1982 political conflict in Sierra Leone

The Ndogboyosoi War, also known as the Ndorgborwusui War, Ndorbgowusui War, Ndorgboryosoi War or Bush Devil War, was an episode of political violence that occurred in 1982 between supporters of the All People's Congress (APC) and the Sierra Leone People's Party (SLPP) in Sierra Leone. The violence was centered in Pujehun District, especially in the Soro-Gbema chiefdom. It was triggered by the ruling APC party's alleged electoral manipulation and the intervention of a special squad of customs police against supporters of the SLPP candidate. A local armed uprising erupted after a senior APC politician rigged elections in the district and threatened to punish the people of Soro-Gbema, who cried foul at the electoral fraud-may.

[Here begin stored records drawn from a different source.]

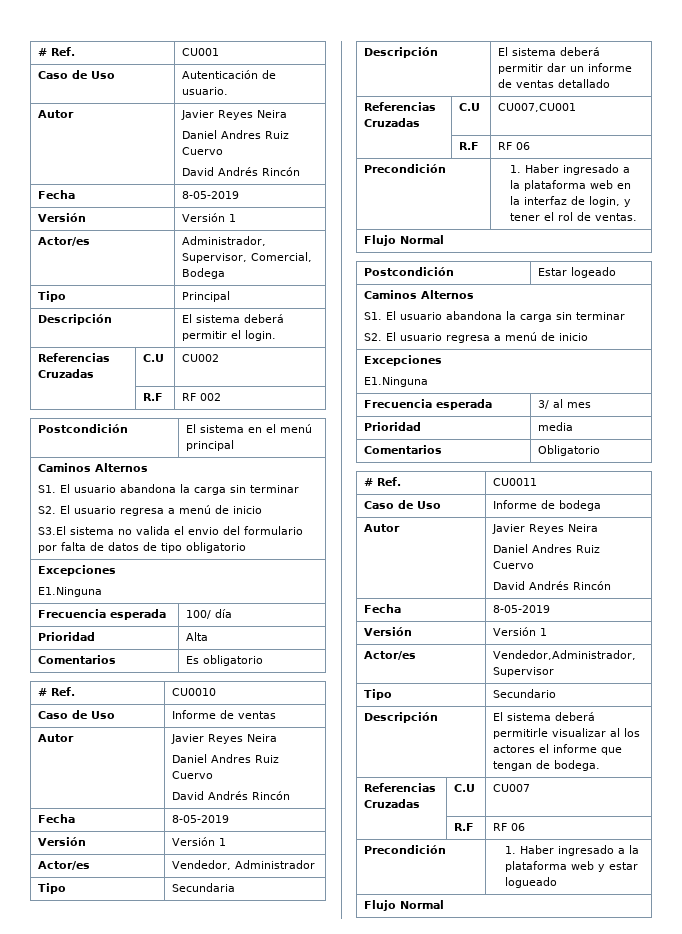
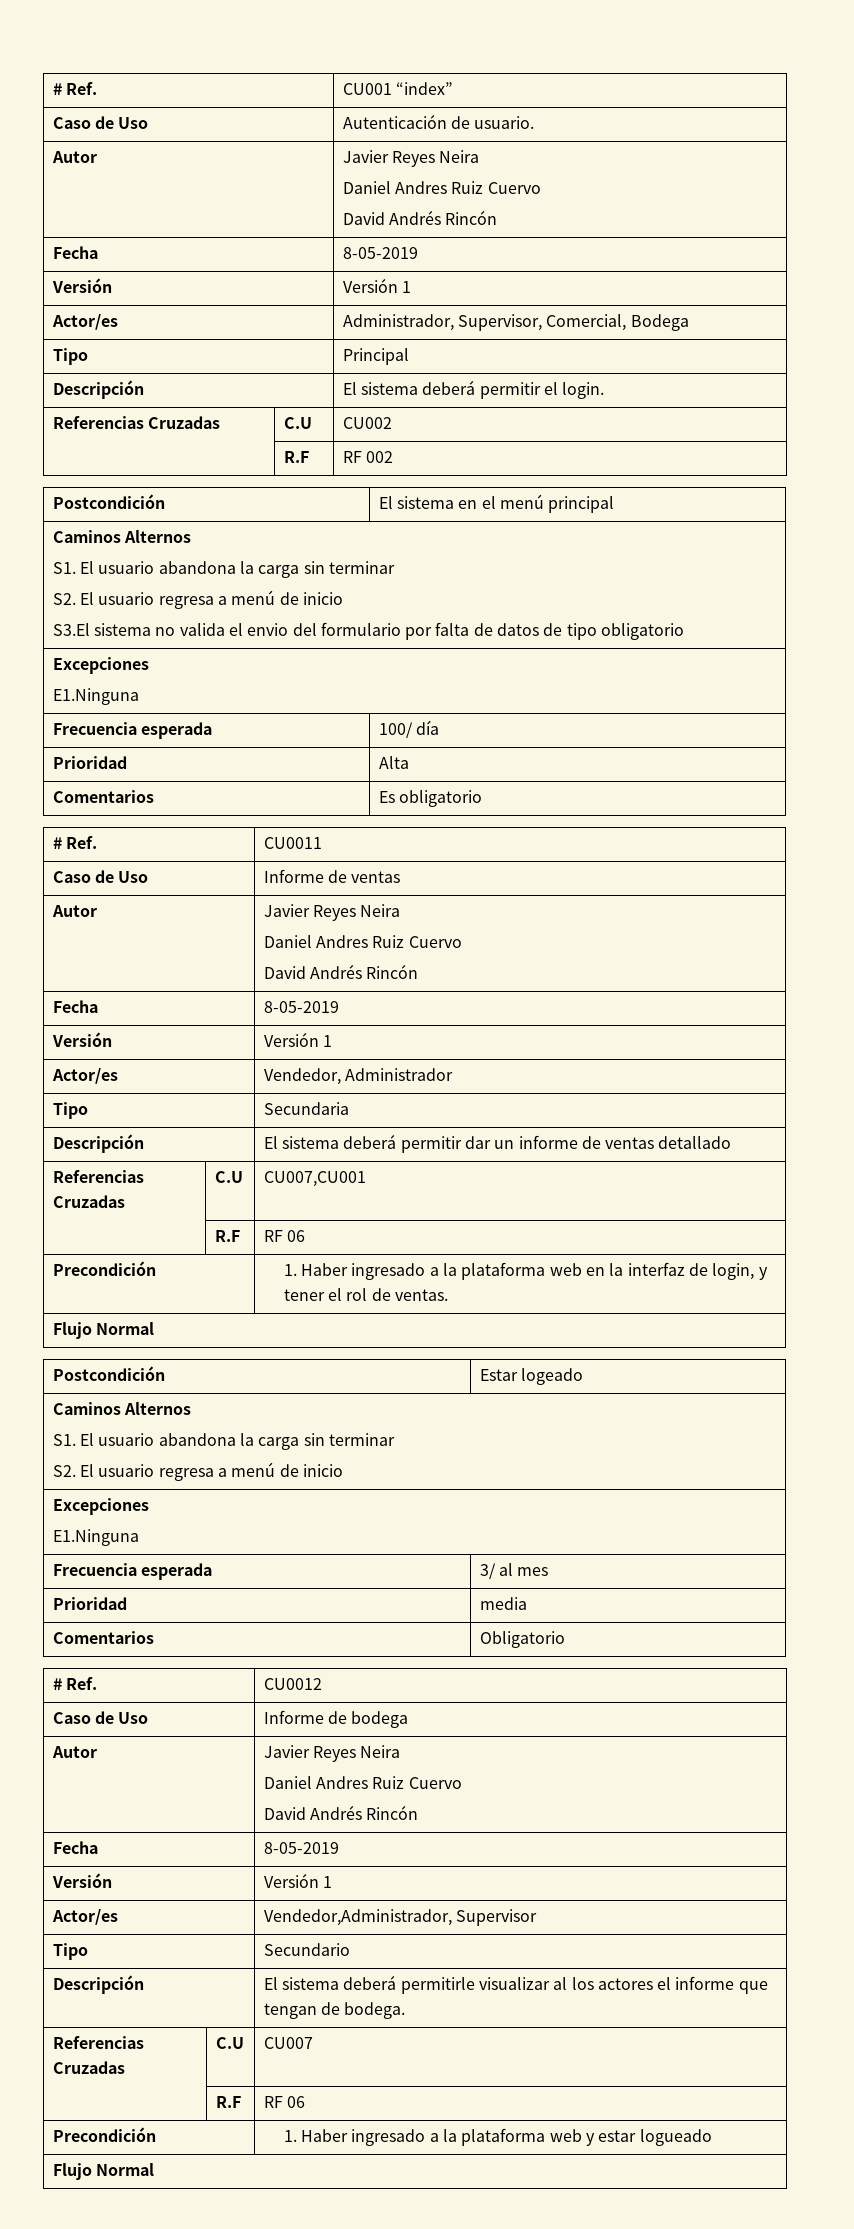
- # Ref. | CU001
+ # Ref. | CU001 “index”
- # Ref. | CU0010
+ # Ref. | CU0011
- # Ref. | CU0011
+ # Ref. | CU0012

There was no process of reconciliation following the violence. Children of those killed in the fighting or of those who died in detention were among the first to join the Revolutionary United Front (RUF), a rebel group which began a civil war in eastern and southern Sierra Leone nine years later. Quite a few number of people were linked to the Ndogboyosoi war of 1982 may have joined the RUF enthusiastically, beguiled by the rebels' anti-APC rhetoric. One such figure, and one who was to become notorious in the RUF, was Momoh Konneh. When the RUF entered Soro-Gbema in 1991, the people of Pujehun joined the rebellion thinking that the activities of the RUF were a continuation of the 1982 insurgency.